Monitoring tools that require agents

What are people doing that use monitoring tools that require an agent to be installed? Since there is no package management in RancherOS, i’m not sure how this would work (or if it’s even intended to work).

Phillip

Run them as containers! You can use rancher to schedule the provisioning of them, then you don’t need to be messing with the OS. For example, i’ve used this to schedule Prometheus Node Exporter’s across some hosts for monitoring, you could do the same with nagios agents etc. I’d expect the agent to have some level of escalated privileges.

Just so I understand what you are saying, you are suggesting that i set up containers just for the monitoring agents? Those would have to be some OS besides RancherOS due to the aforementioned issues, and AFAIK, new relic, signal fx, app d, etc. don’t have an option for the installed agent to gather metrics form a “different” source, hence, the local installation of the agent.

And, if i need to set up containers just for monitoring, why wouldn’t i then just change my host OS to something that is supported by the previously mentioned monitoring agents?

A container is fundamentally just a (group of) process(es). There’s no reason it has to know about a “different” source, it’s just a process running in a container with net:host, privileged, bind mounts, or whatever else it needs access to.
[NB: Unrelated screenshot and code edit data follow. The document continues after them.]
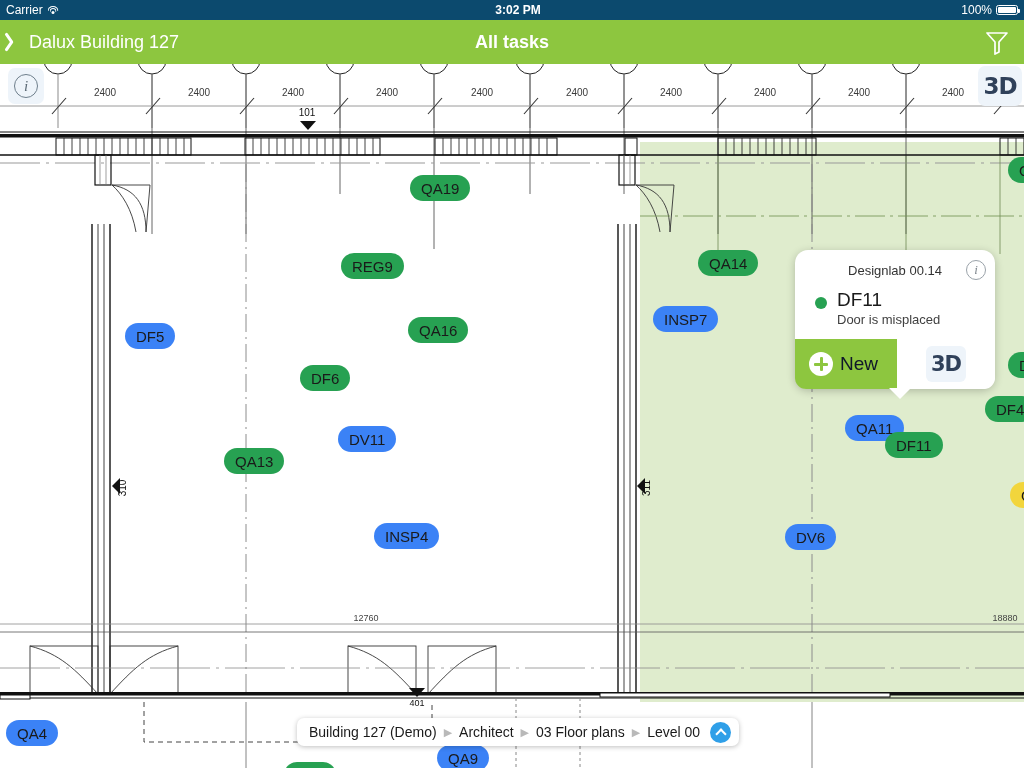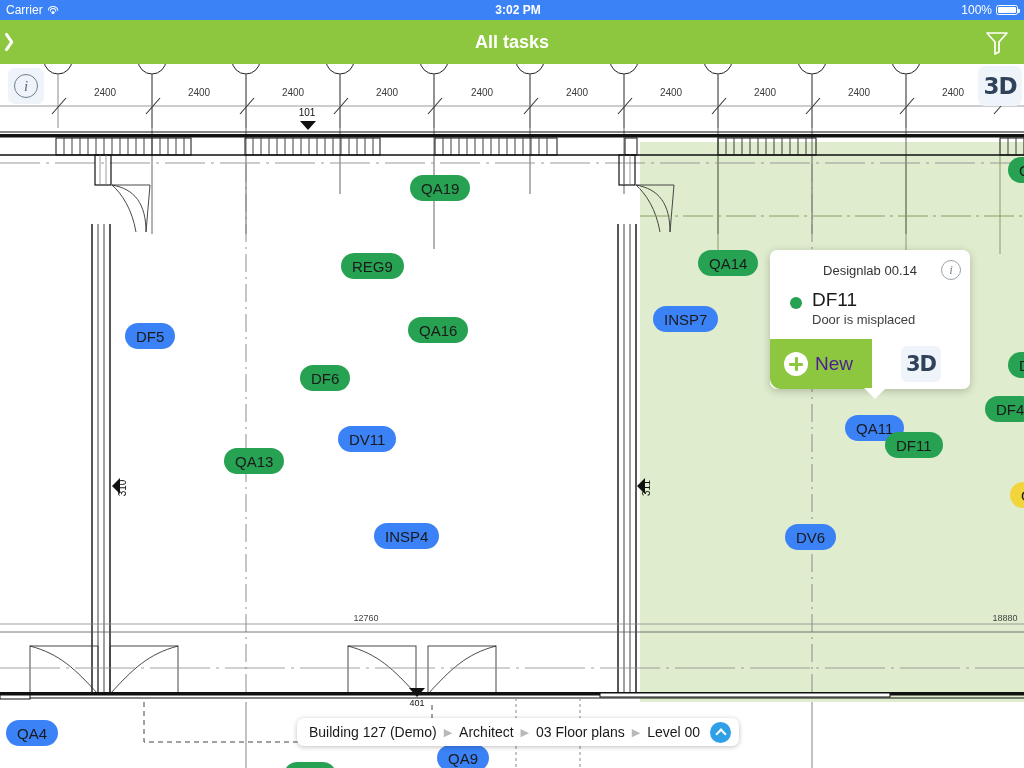--- a/index.html
+++ b/index.html
@@ -14,7 +14,7 @@
   
   .statusbar {
     position: absolute; top: 0; left: 0; width: 1024px; height: 20px;
-    background: #3b82f6; color: #fff;
+    background: #0c4a6e; color: #fff;
     font-size: 12px; line-height: 20px;
   }
   .sb-left { position: absolute; left: 6px; top: 0; display: flex; align-items: center; gap: 4px; height: 20px; }

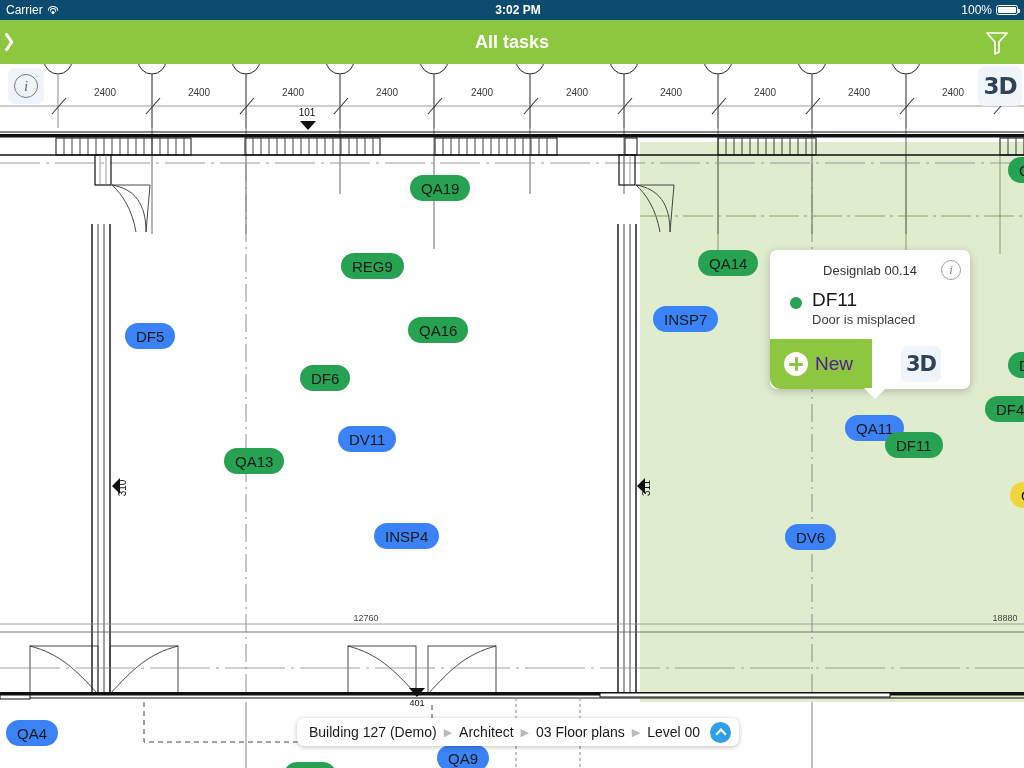--- a/index.html
+++ b/index.html
@@ -163,6 +163,7 @@
   <div class="navbar">
     <div class="nav-back">
       <span class="chev"></span>
+      <span class="nav-back-label">Dalux Building 127</span>
     </div>
     <div class="nav-title">All tasks</div>
     <div class="nav-filter">

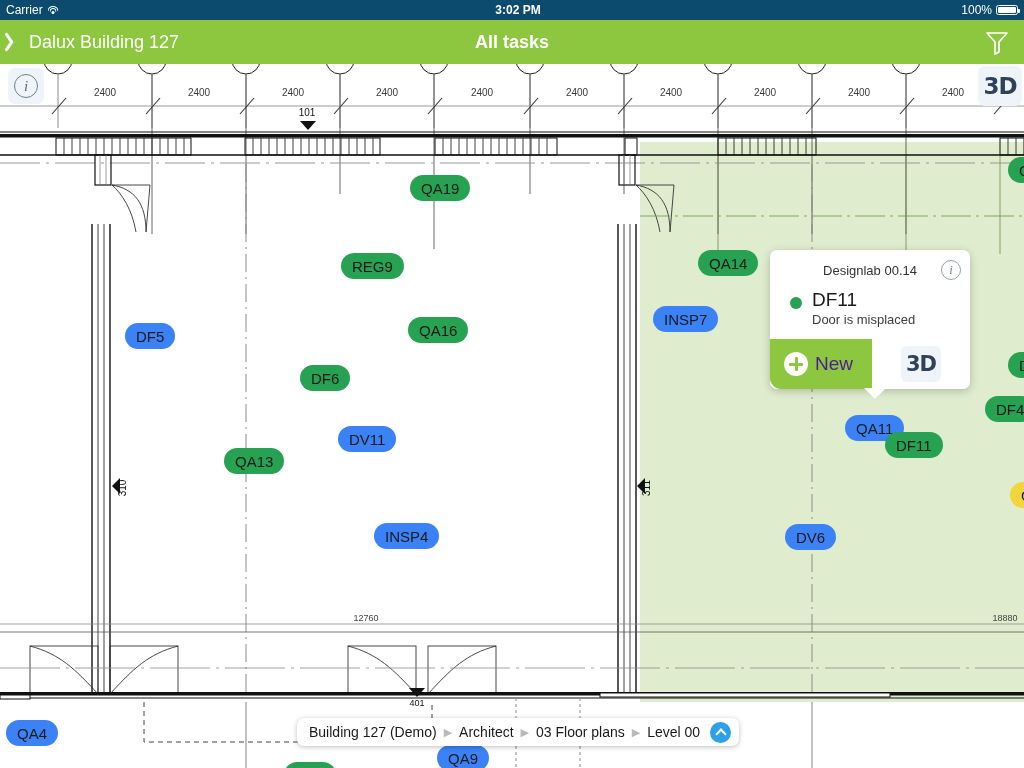--- a/index.html
+++ b/index.html
@@ -80,8 +80,8 @@
 
   
   .popup {
-    position:absolute; left:770px; top:250px; width:200px;
-    background:#fff; border-radius:7px; z-index:40;
+    position:absolute; left:795px; top:250px; width:200px;
+    background:#fff; border-radius:13px; z-index:40;
     box-shadow: 0 2px 9px rgba(0,0,0,0.22);
   }
   .popup::after {

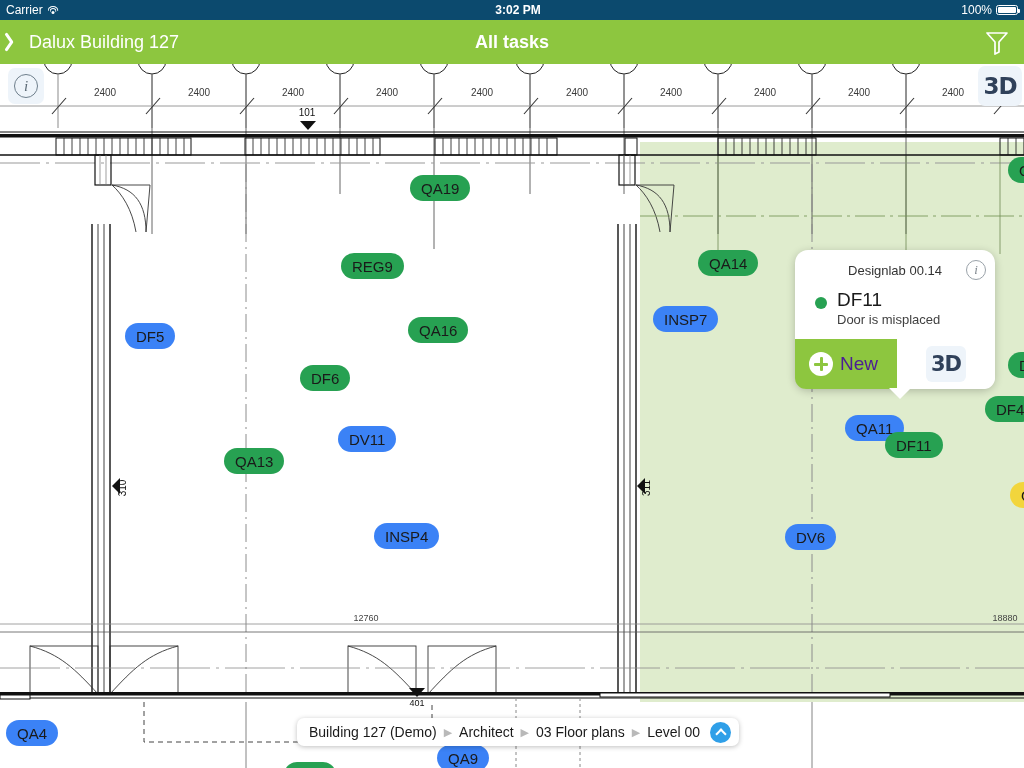--- a/index.html
+++ b/index.html
@@ -113,7 +113,7 @@
   .plus::before, .plus::after { content:''; position:absolute; background:#8dc63f; border-radius:1px; }
   .plus::before { left:5px; right:5px; top:11px; height:2.6px; }
   .plus::after  { top:5px; bottom:5px; left:11px; width:2.6px; }
-  .btn-new-label { color:#4c1d95; font-size:19px; }
+  .btn-new-label { color:#0f172a; font-size:19px; }
   .popup-3d-wrap { flex:1; display:flex; align-items:center; justify-content:center; background:#fff; }
   .popup-3d {
     width:40px; height:36px; background:#eef4fa; border-radius:6px;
For example, the Rancher agent runs cAdvisor and provides use with stats for the host.

And you’re not “running” another OS, you just use the package management tools of Debian or whatever to get the files you need into the docker image.

I haven’t looked but would be surprised if many of those tools didn’t already have official or unofficial docker images…

This fundamentally breaks all of the security within a container if the container has access to the host and if it has access to that it will have access to the docker socket and will be allowed to affect other containers. If you can docker exec into a container because of the fact that things run as root you have now made your monitoring system the perfect target for an attacker as it has built in C&C.

Security is not magically worse because you take a hypothetical monitoring agent that requires elevated access and wrap it in a container instead of running it directly on the host. It’s the same processes. If you are in a position to exec into the container you are also in a position to just launch your own arbitrary privileged container.

I agree it is not magic, it comes from the fact that a monitoring agent would not need privileged access at all during runtime. The only reason you need privileged access at runtime as opposed to install time is because rancher does not offer a compiler or a package manager meaning you must install it into a container with privileged access. Containers are meant to isolate processes and resources. Forcing installing of software needing access to the host and by isolating host data from it you now inject a new dependency of being able to break isolation (privileged containers) which is where the security model is flawed. Not everything should be run in a container.

Again, the question was for a hypothetical abstract monitoring agent, and the only reason I even mentioned privileged is maybe the tool you’re looking at requires it. If yours just e.g. watches processes running on the host, all you need is --pid=host. If you don’t like agents that run as root, don’t run them. Putting it in a container changes nothing.

The goal of the default console in RancherOS is to be a minimal way to get Docker running on a host, and not much else. Primarily so it can be used as a Rancher host. The userspace is all busybox, little is customizable, (mostly) only container-related storage is persistent across reboots, and the expected way to run anything additional is through containers.

If you want a traditional OS, you should probably use one. Or for something in between, the alternate consoles (debian, centos, etc) provide the standard userspace tools of those distros, including their package managers.